### Provided data:
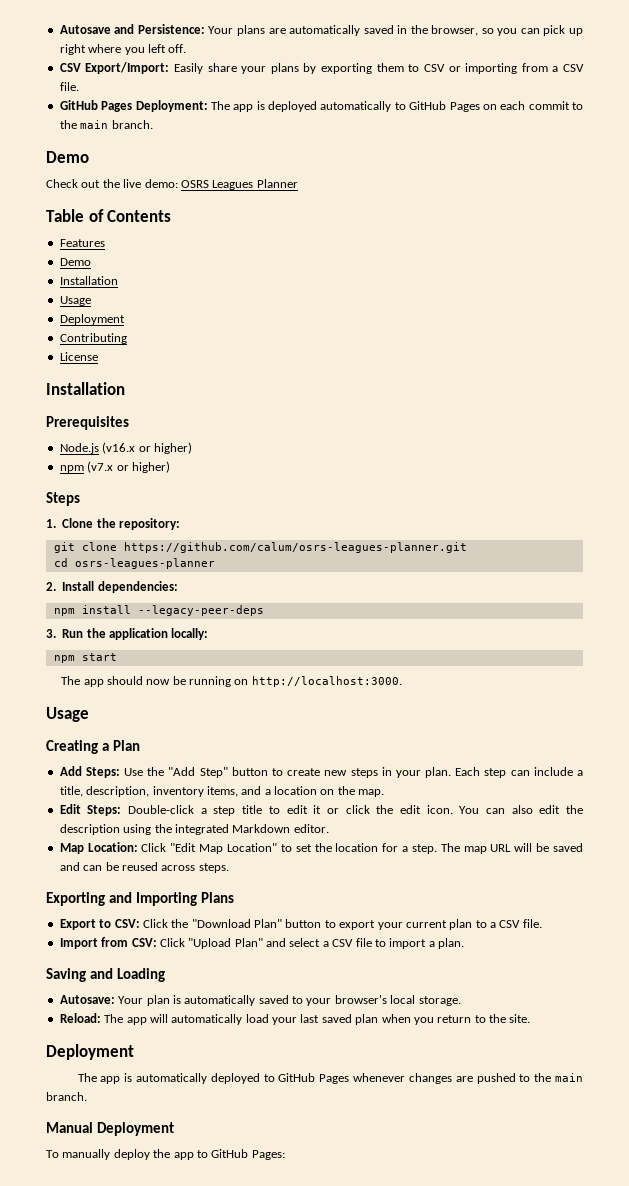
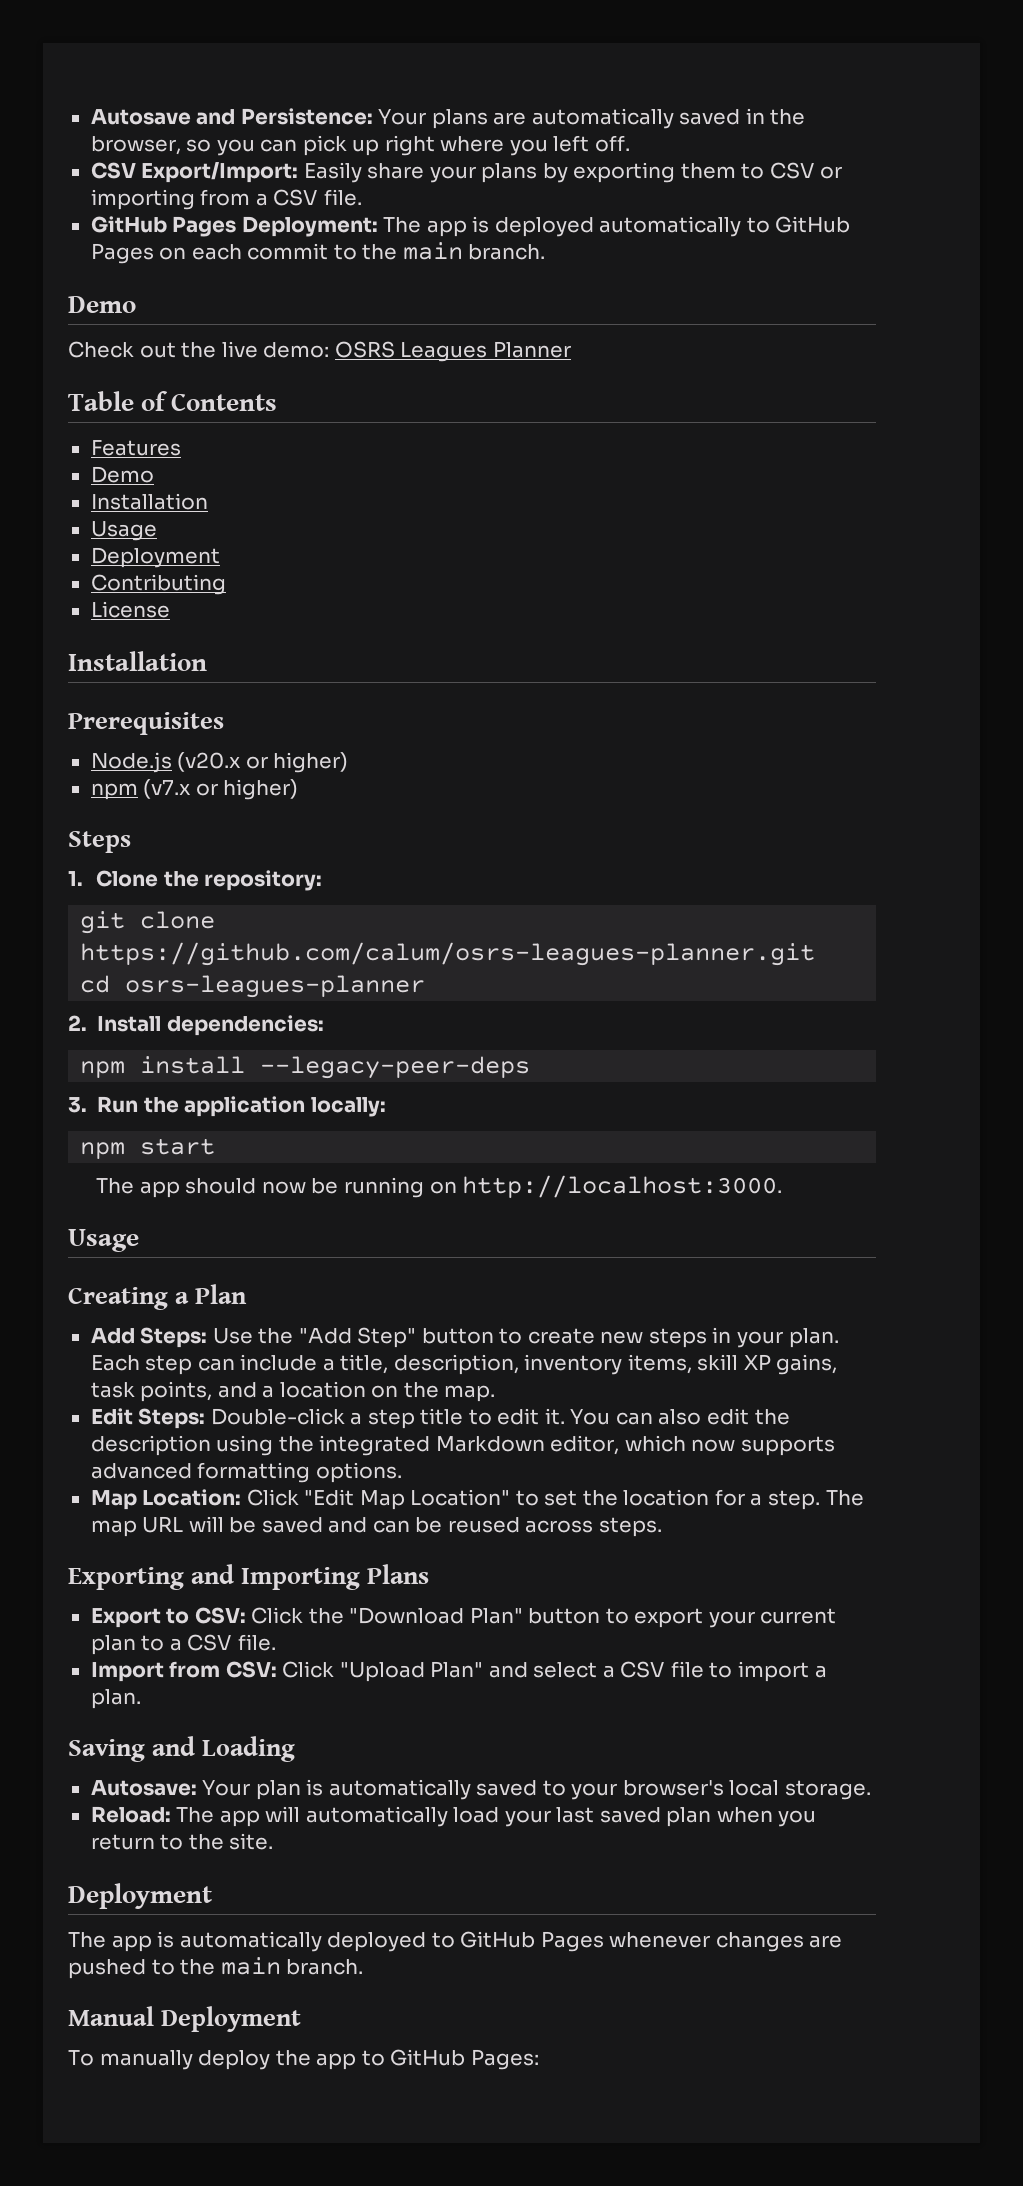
- Node.js (v16.x or higher)
+ Node.js (v20.x or higher)
- Each step can include a title, description, inventory items, and a location on the map.
+ Each step can include a title, description, inventory items, skill XP gains, task points, and a location on the map.
- Edit Steps: Double-click a step title to edit it or click the edit icon.
+ Edit Steps: Double-click a step title to edit it.
- You can also edit the description using the integrated Markdown editor.
+ You can also edit the description using the integrated Markdown editor, which now supports advanced formatting options.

### Action item:
Looking at the listing above, count the lines that contain "higher" and give nothing but the number.

### Answer section:
2